Create a function called `kNN_predict` which takes the same parameters as your function from 3.3 along with the corresponding class labels (e.g. `kNN_predict(k, u, X, y)`. Your function should perform the following:

- Calls your kNN function to get the $ k $ samples closest to $ u $
- Uses the closest $ k $ samples to return the predicted class (hint: use the mode of the $ k $ samples)

Your function should return the value of the predicted class (make sure the return value is not a `Series` or `DataFrame` object).
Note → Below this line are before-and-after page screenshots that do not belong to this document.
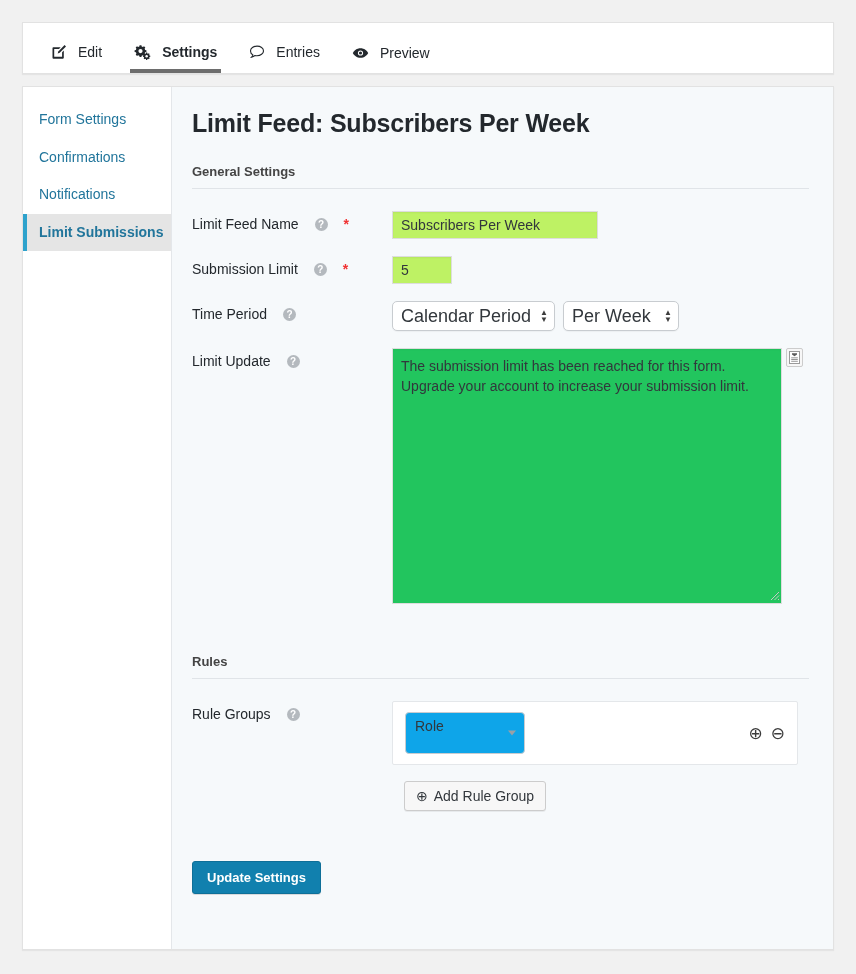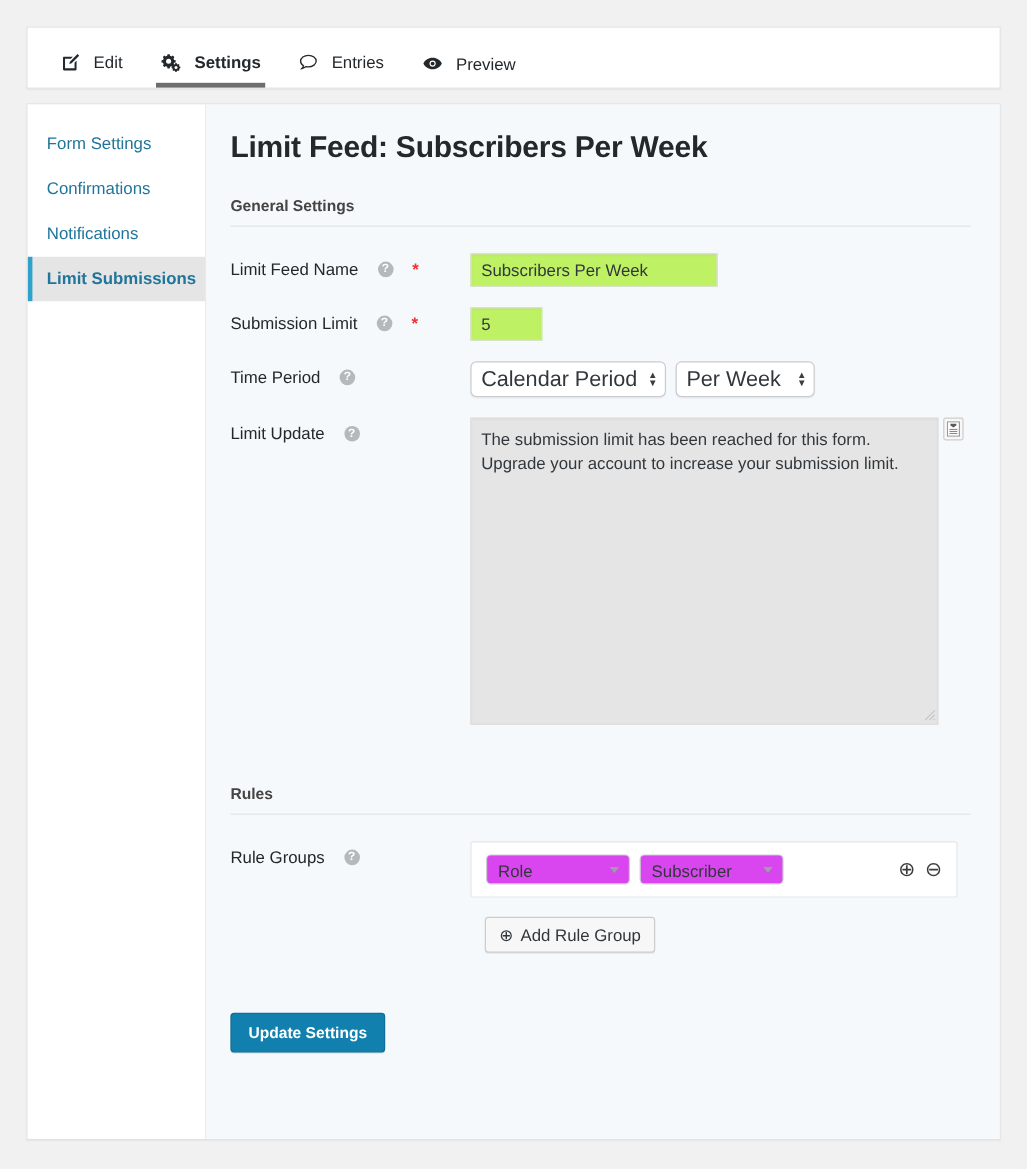"The submission limit has been" textarea.msg { background: #e5e5e5 -> #22c55e }
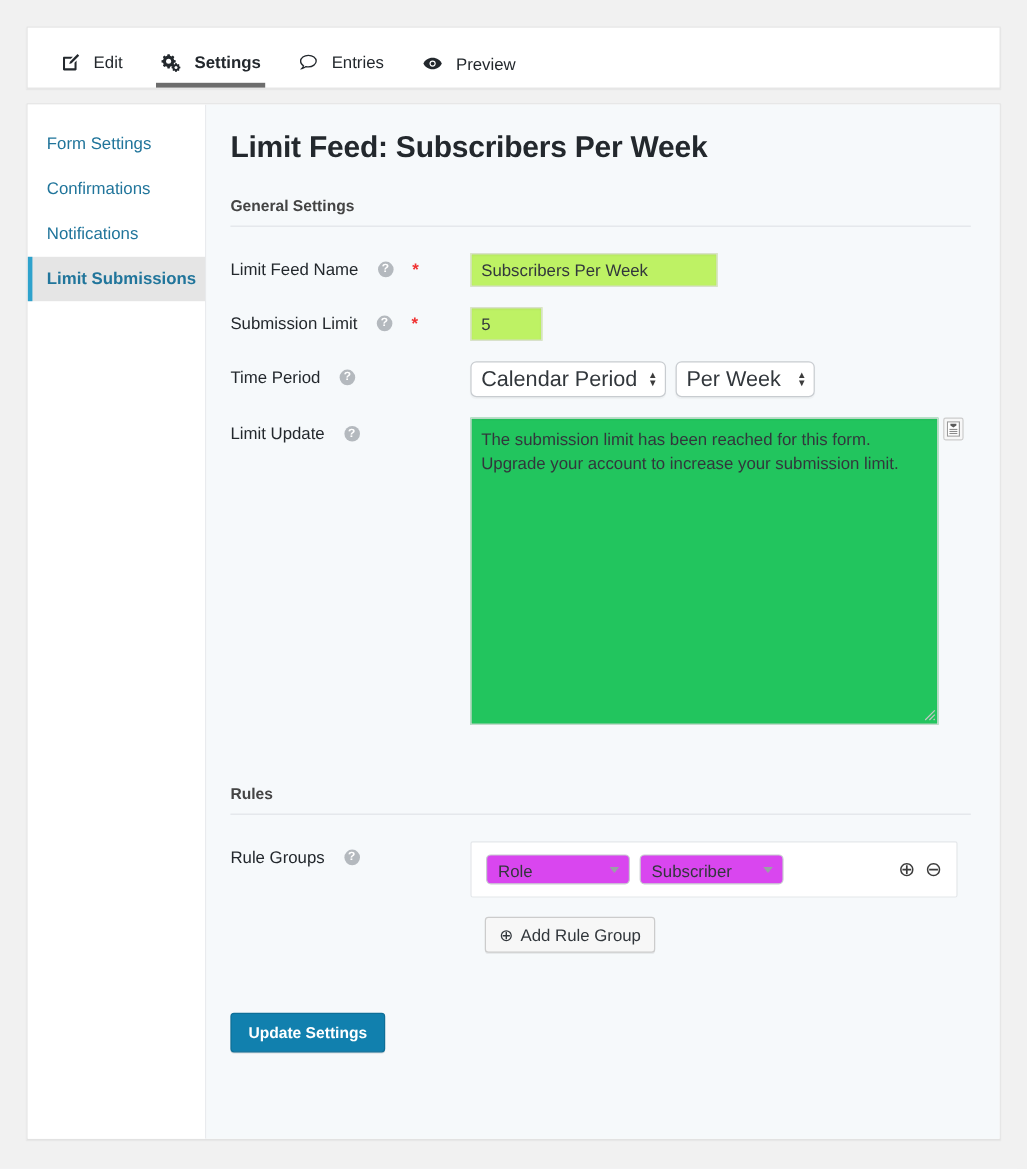"Role" select.rule-select { background: #d946ef -> #0ea5e9; padding: 5px 26px 2px 9px -> 5px 26px 19px 9px }
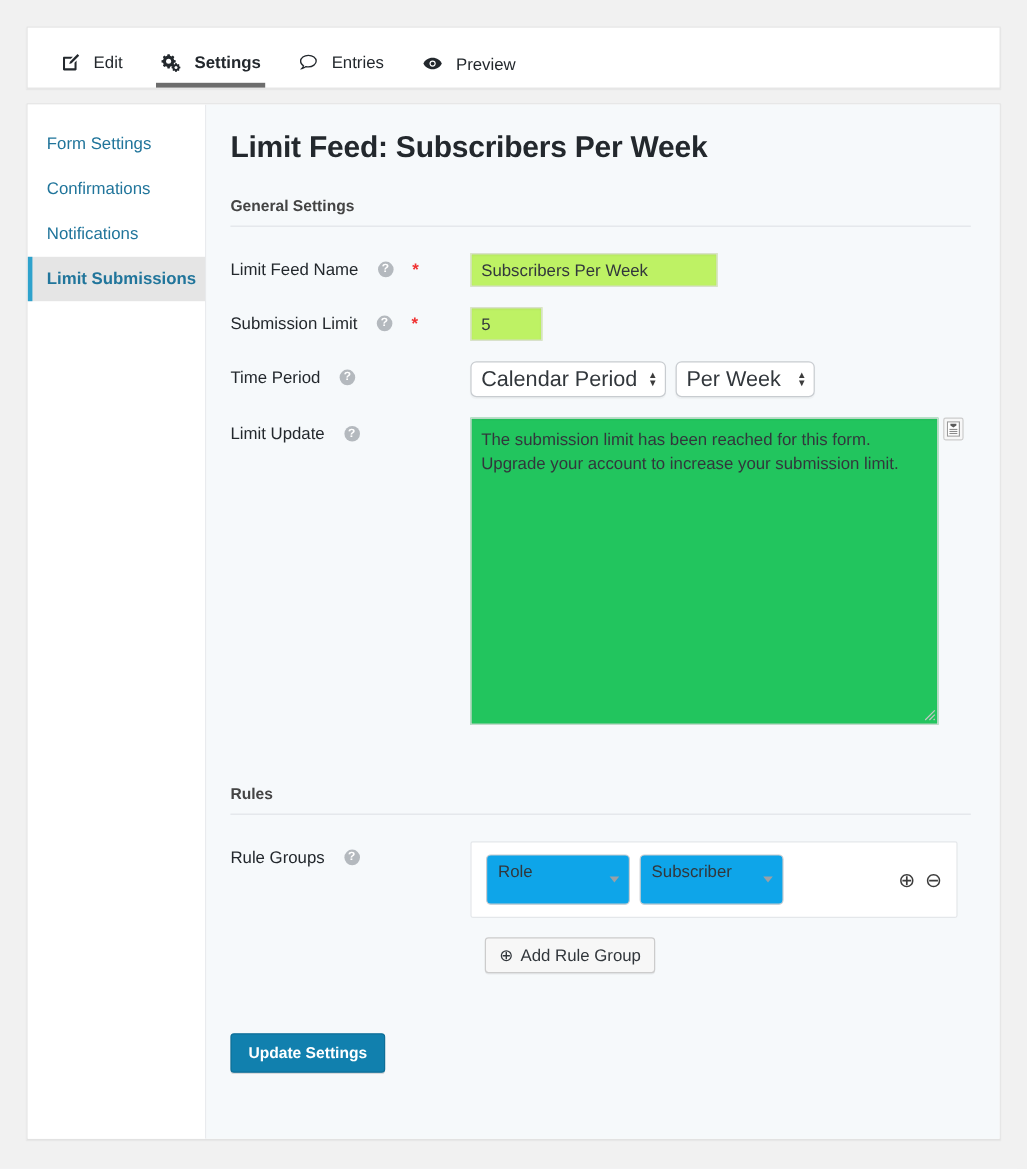"Subscriber" span.rule-select-wrap { html: <span> <select><option>Subscriber</option><option>Contributor</option><option>Author</option><option>Editor</option><option>Administrator</option></select> <span></span> </span> -> none }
3.6 (2pts) Test your function on the two unit tests below

In [None]:
kNN_predict(1, pd.Series([1,2]), pd.DataFrame([[1,2],[3,4],[10,10]]), pd.Series(['apple','orange', 'orange']))

In [None]:
kNN_predict(3, pd.Series([1,2]), pd.DataFrame([[1,2],[3,4],[10,10]]), pd.Series(['apple','orange', 'orange']))

Using Seaborn load the `iris` dataset and create a dataframe of samples `X` by dropping the `species` column. Then create the corresponding labels by assigning the name `y` to the `species` column.

Load the `flowers.csv` file from the homework directory into a dataframe named `flowers`.

3.7 (4pts) For each row in the `flowers` dataframe, call your `kNN_predict` function with $ k = 3 $ to predict the class.

### 4. K Nearest Neighbors in SciKit Learn

The Sci-Kit Learn module `neighbors` contains a kNN classifier named `KNeighborsClassifier`. 

4.1 (3pts) Use the `KNeighborsClassifier` to fit a model to the `X` and `y` from the `iris` dataset you created above. Use $ k = 3 $ in your model

4.2 (2pts) Use your model to predict the class of each flower in the `flowers` dataframe you loaded above.

---

### Submission Instructions

Be sure to ***SAVE YOUR WORK***!  

Next, select Kernel -> Restart Kernel and Run All Cells...

Make sure there are no errors.

Then select File->Save and Export Notebook as->HTML and submit your HTML file to Canvas.